Sin embargo, la esperanza puede permanecer obstinadamente viva. Hannah Arendt escribió que “los hombres, aunque deban morir, no nacieron para morir sino para empezar de nuevo”. ¿Qué nos permite empezar de nuevo, incluso cuando todo a nuestro alrededor parece conspirar contra esta posibilidad? En estos días revivimos la memoria de un hecho que está en el origen de una esperanza inagotable: el sacrificio de quienes compartieron nuestro dolor, el dolor de todos, y ofrecieron su vida para redimir el mal que vive en cada uno de nosotros.
Morir por amor parece inconcebible en la cultura que respiramos y que nosotros mismos alimentamos, sin embargo, es el legado que Cristo ha dejado a la humanidad. Y su sacrificio -hay que tener el coraje de decirlo sin rodeos y sin temor a disgustar a quienes no creen en él- es la única fuente de esperanza, el único recurso que nos permite no quedarnos clavados en la fragilidad que acompaña toda existencia humana.

Se aplica a todos, y de manera más ardiente a quienes cumplen condena en prisión por el mal que han cometido.

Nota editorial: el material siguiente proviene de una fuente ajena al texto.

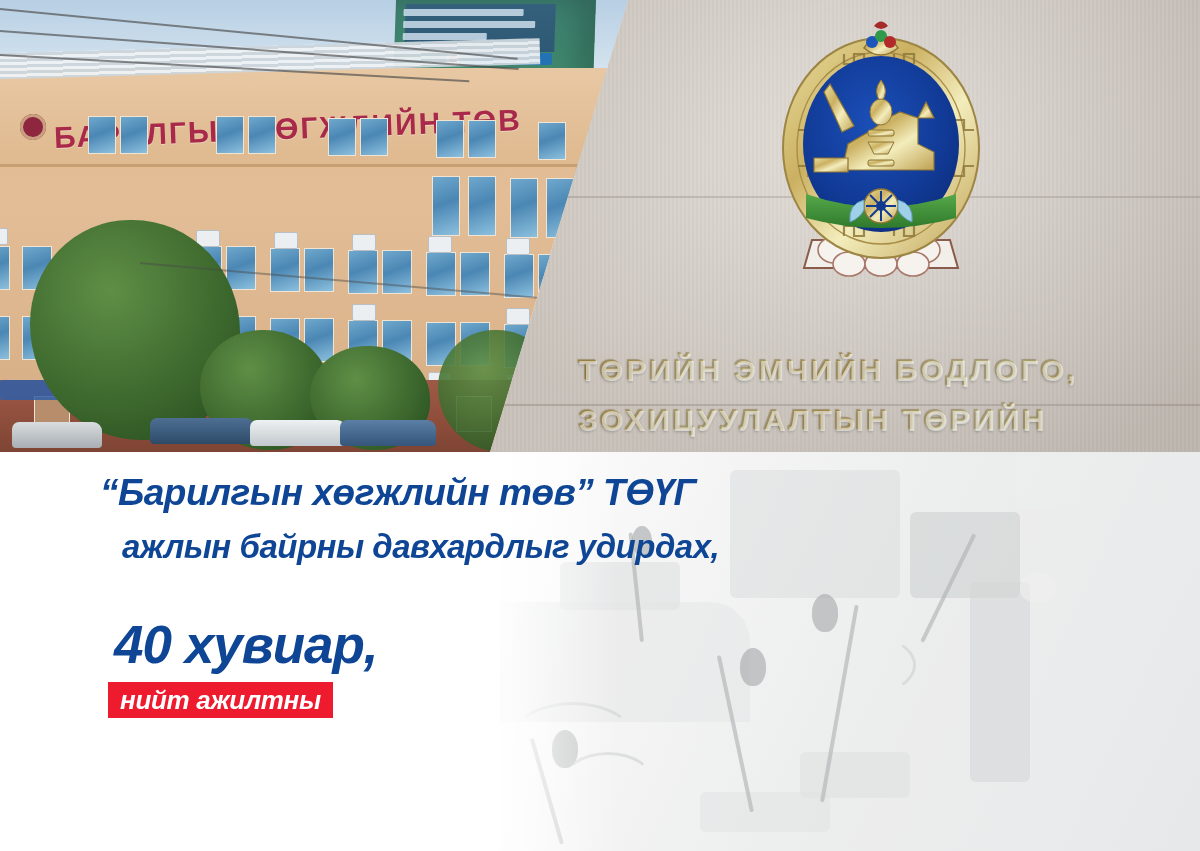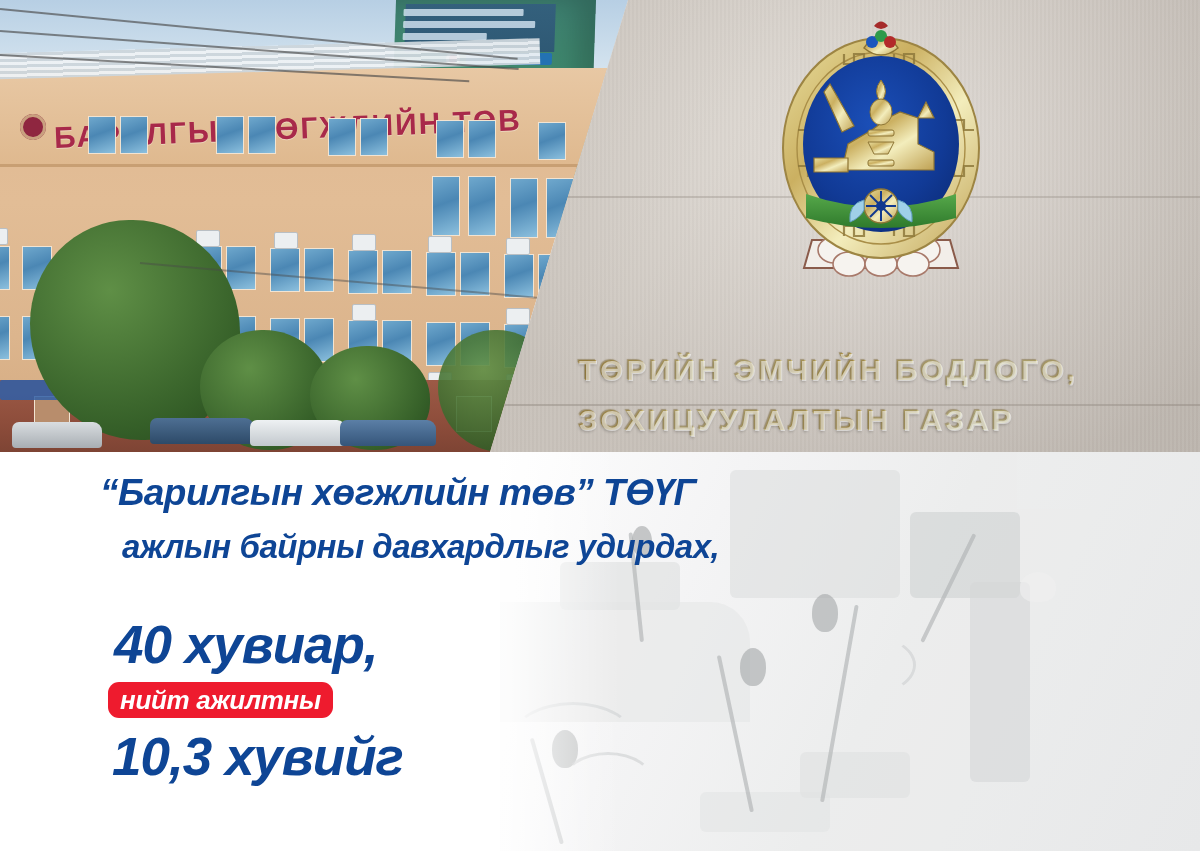"ЗОХИЦУУЛАЛТЫН ГАЗАР" div { text: ГАЗАР -> ТӨРИЙН }
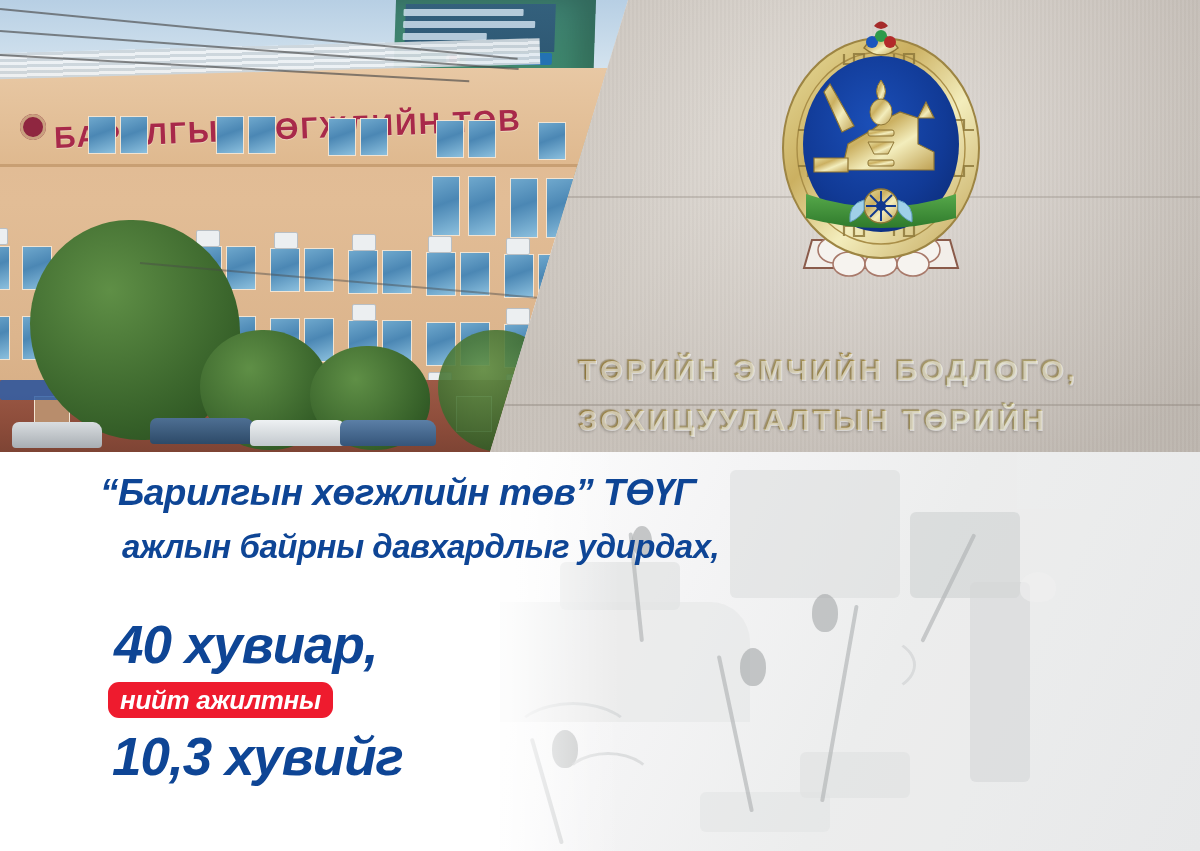"нийт ажилтны" .band-2 { border-radius: 11px -> none }
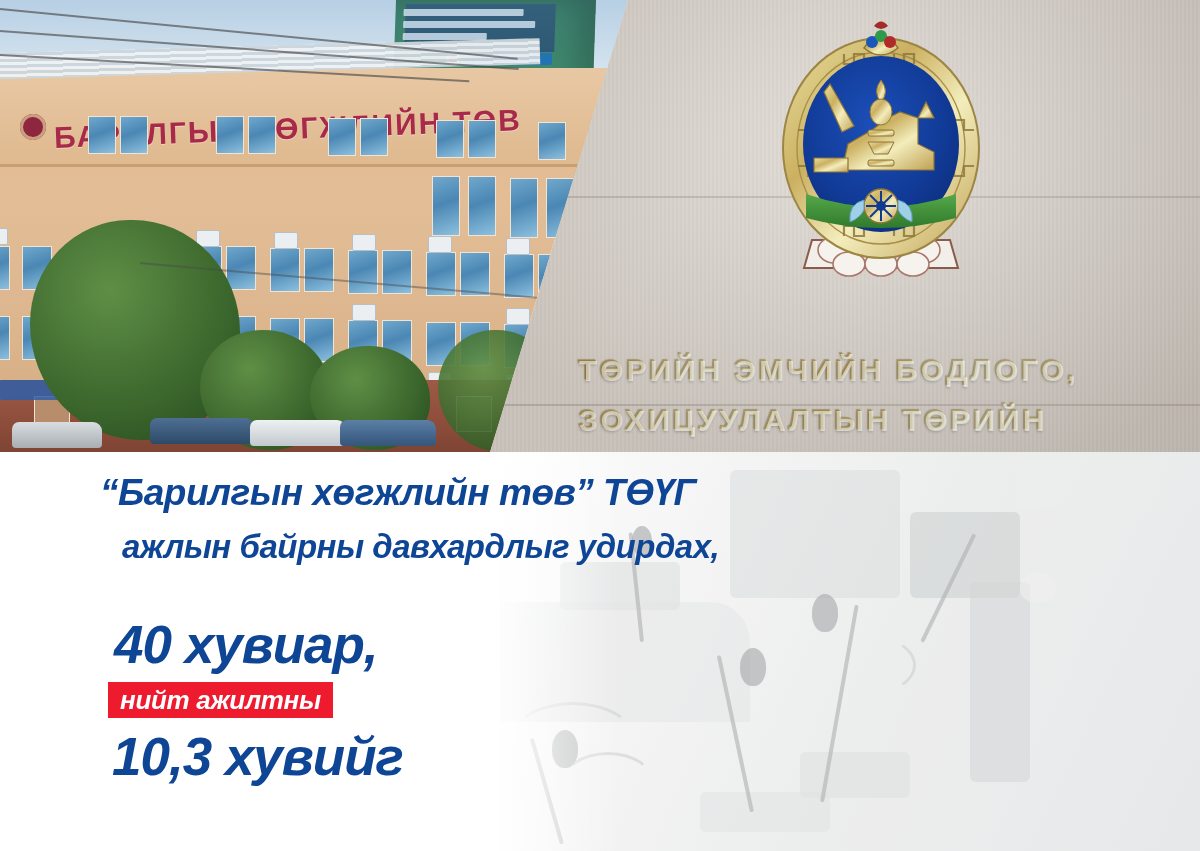"10,3 хувийг" div.ln { html: <div>10,3 хувийг</div> -> none }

El hombre no puede ser reducido a su error, en el corazón de cada persona vive un anhelo de felicidad que ninguna situación adversa -ni siquiera la oscuridad de una celda- puede extinguir, porque este anhelo es algo indestructible, es inherente a la naturaleza de cada persona. persona persona. Y este anhelo se encuentra con el abrazo de un Dios que comparte la condición humana hasta en sus pliegues más íntimos, para dar sentido a cada momento de la existencia, incluso al dolor. El Papa Francisco lo expresa directa y eficazmente: «Al hombre que sufre, Dios no le da un razonamiento que lo explique todo, sino que le ofrece su respuesta en forma de una presencia acompañante, de una historia de bien que se une a cada historia de sufrimiento para abrir en él un paso de luz. En Cristo, Dios mismo quiso compartir con nosotros este camino y ofrecernos su mirada para ver en él la luz”.
Si Jesús, el día de su muerte, prometió el paraíso al buen ladrón crucificado junto a él, hay esperanza para todos los prisioneros.
Y es la misma esperanza la que puede alimentar la existencia de cada uno de nosotros.